More than 2.5 million devices compatible with the store have already been sold, at price points ranging from $60 to $400. The company expects that number to rise to 7 million by the end of the year.

But the lack of a high-capacity hard drive player similar to the iPod, which sold more than 800,000 units last quarter alone, remains striking. Sony subdivision Aiwa has announced a small hard-drive based player called the Giga Pavit, similar to the iPod Mini, and Samit has said a larger player, which may also play video, could be in the offing from Sony.

That aim to leapfrog beyond the iPod is likely to be the area of future battles between Sony and Apple. Led by Apple CEO Steve Jobs, the computer company has focused specifically on music and on letting customers create digital content such as home video, home recording and digital photography, while avoiding Sony's home turf of TV-based products.

Apple has eschewed making products such as a set-top or TiVo-like device for the television or bringing video onto the iPod, saying the market isn't yet ready.

"People are buying these devices to listen to music," Jobs said in a conference call last week, adding that music is a background activity for many people, unlike video watching. "You can't drive a car when you are watching a movie. It's really hard, anyway."

The Microsoft wild card
The convergence between different kinds of devices is becoming increasingly common, ranging from combination CD and DVD players that support MP3 playback to Sony's next-generation PlayStation video game console, which will play CDs, games and DVDs, in addition to making digital recordings of TV shows.

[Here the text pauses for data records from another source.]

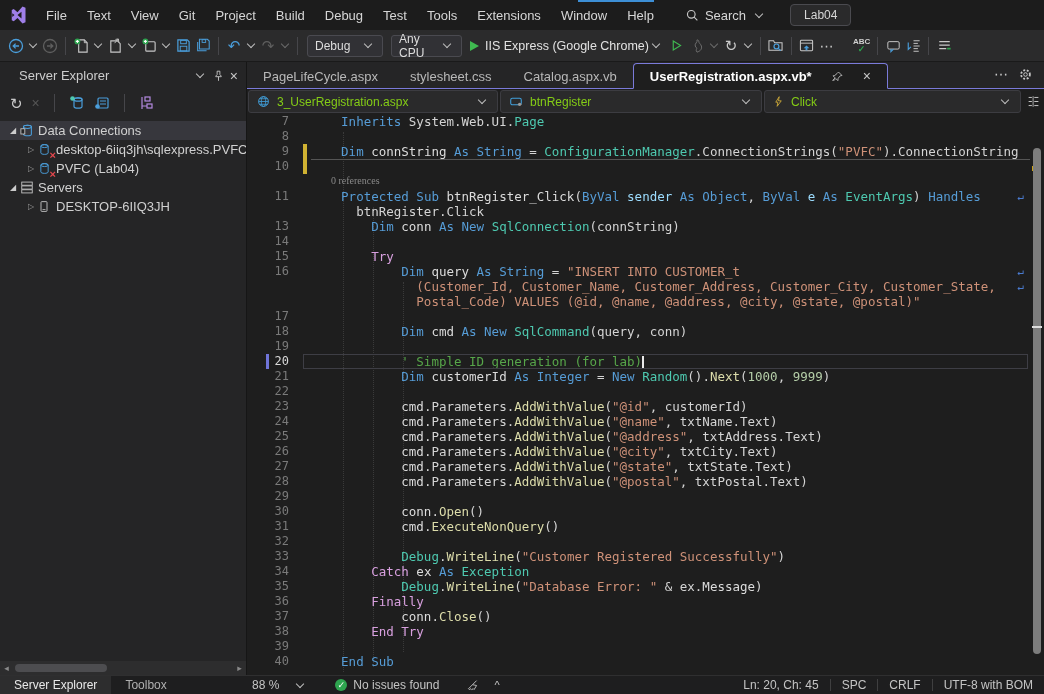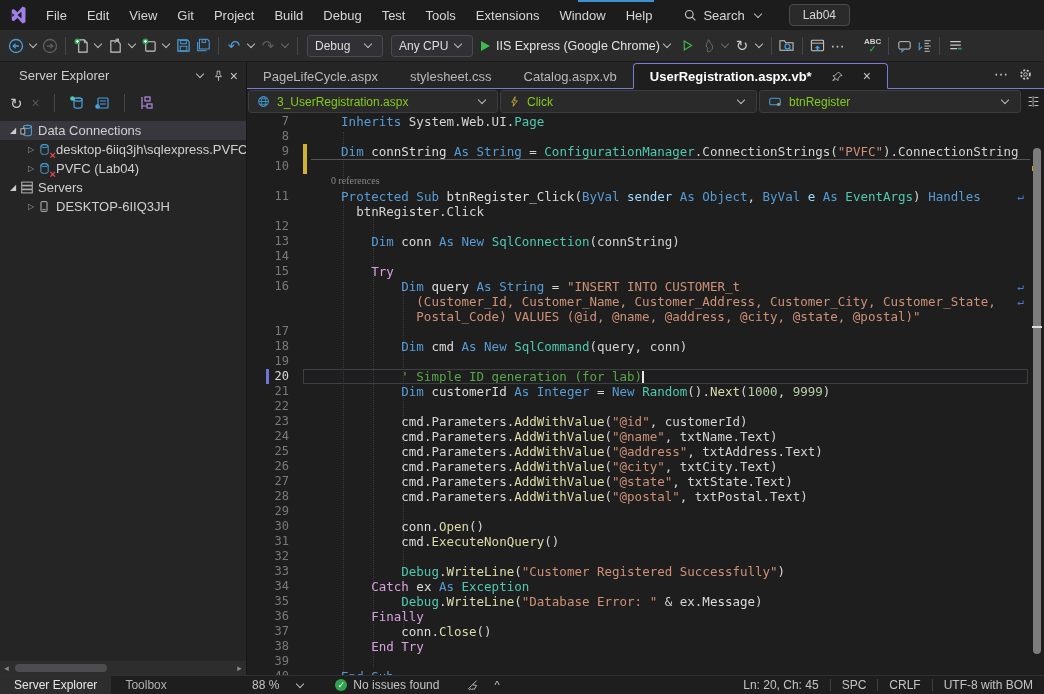"Edit" span.menu-item { text: Edit -> Text }
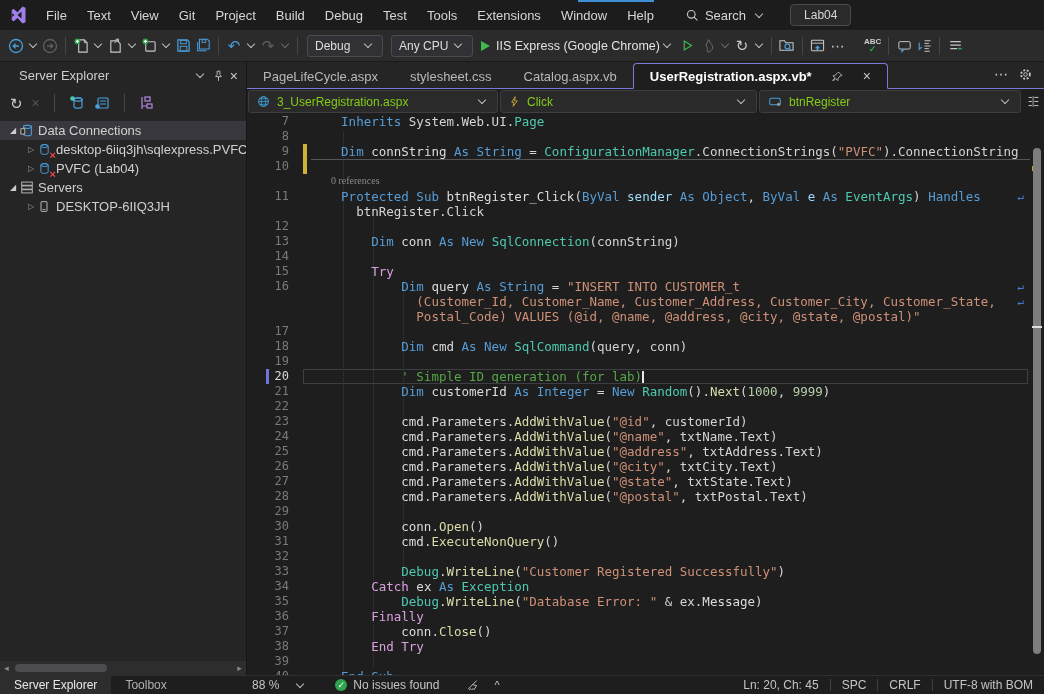"Any CPU" .dd-cpu { width: 82px -> 71px }
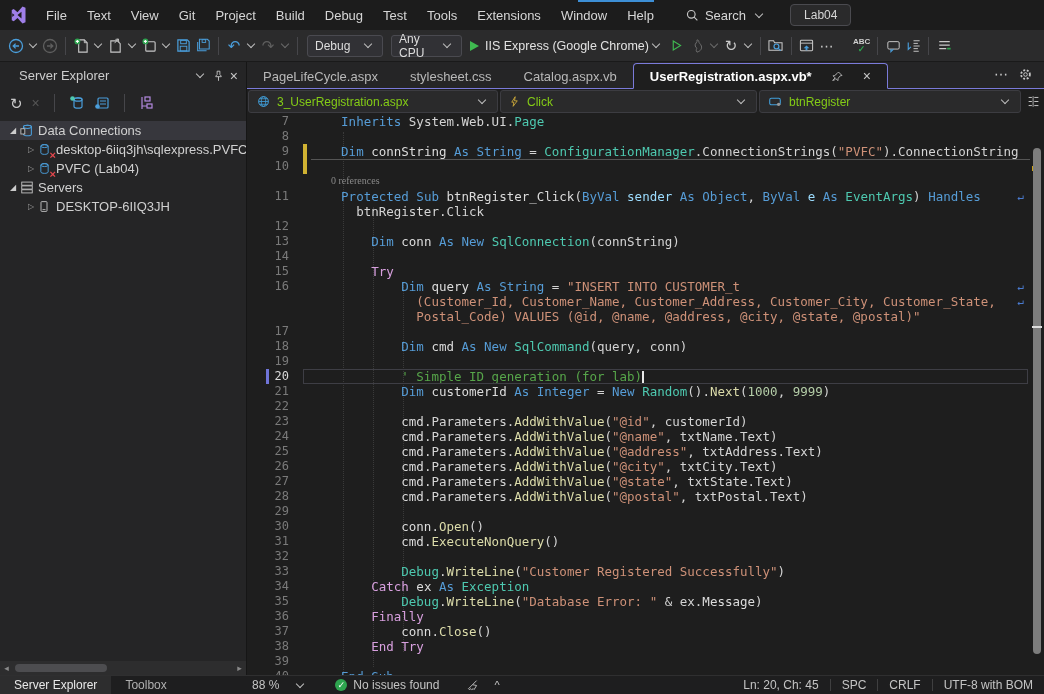"Click" div.navfield { order: before "btnRegister" -> after "btnRegister" }
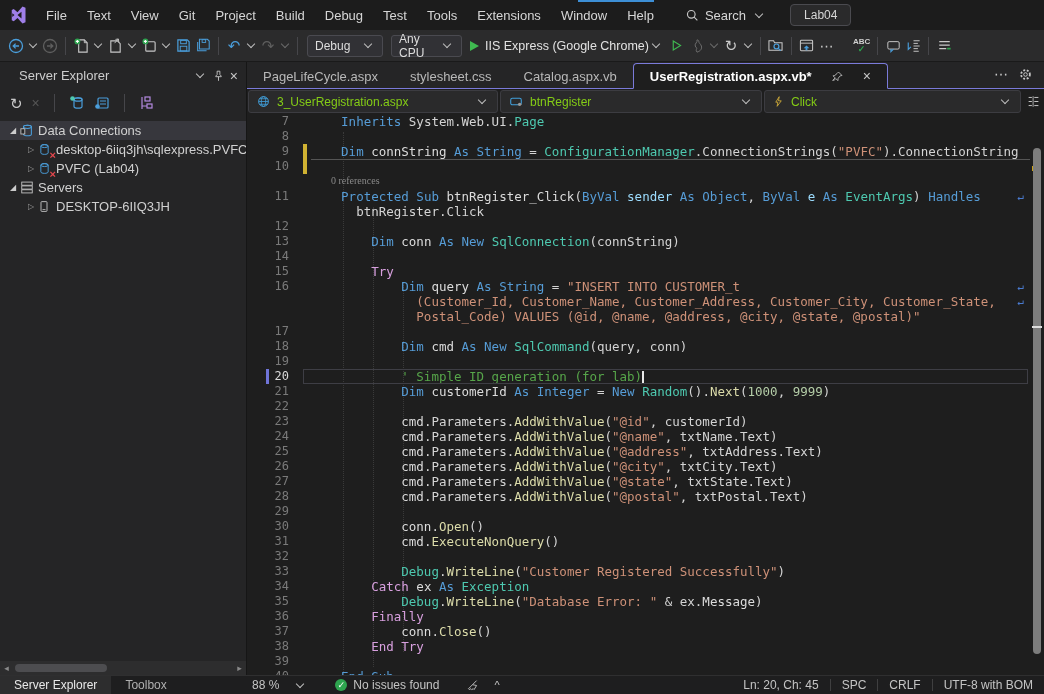"12" div.crow { html: <div><div>12</div><div></div><div></div></div> -> none }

But if Apple and Sony are destined to bump more squarely against each other in this realm of merging hardware, both will find Microsoft increasingly in their way as well.

The software giant has also identified this converged multimedia market as a centerpiece of its future strategy. It's pushing the Media Center PC--and handheld devices that can link to the Media Center to download music and videos--as its own candidate for the digital home's network hub. Microsoft's Xbox game console is also beginning to serve in this role.

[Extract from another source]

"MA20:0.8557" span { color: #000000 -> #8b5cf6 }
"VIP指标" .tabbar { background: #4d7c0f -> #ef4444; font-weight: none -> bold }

Unlike Apple or Sony, which produce their own hardware, Microsoft has the advantage of working with a wide array of partners that can sell devices loaded with its software. That means that companies like Dell and Hewlett-Packard can help shoulder much of the design and marketing work needed to persuade consumers to adopt a certain technological vision.

Apple has taken some note of this, allowing HP to distribute a co-branded version of the iPod. But for the most part, Apple and Sony products remain under the tight control of their creators.

Analysts say these visions are likely to clash for years to come and will likely end in a detente. While Apple and Sony are each pushing for consumers to adopt a whole line of products, from top to bottom, most homes are expected to ultimately mix and match products from various different companies.

"This isn't going to reach the point where you have a Sony home or an Apple home," Yankee's Ainscough said. "You're still going to have multiple brands in a single home."

CNET News.com's Ina Fried contributed to this report.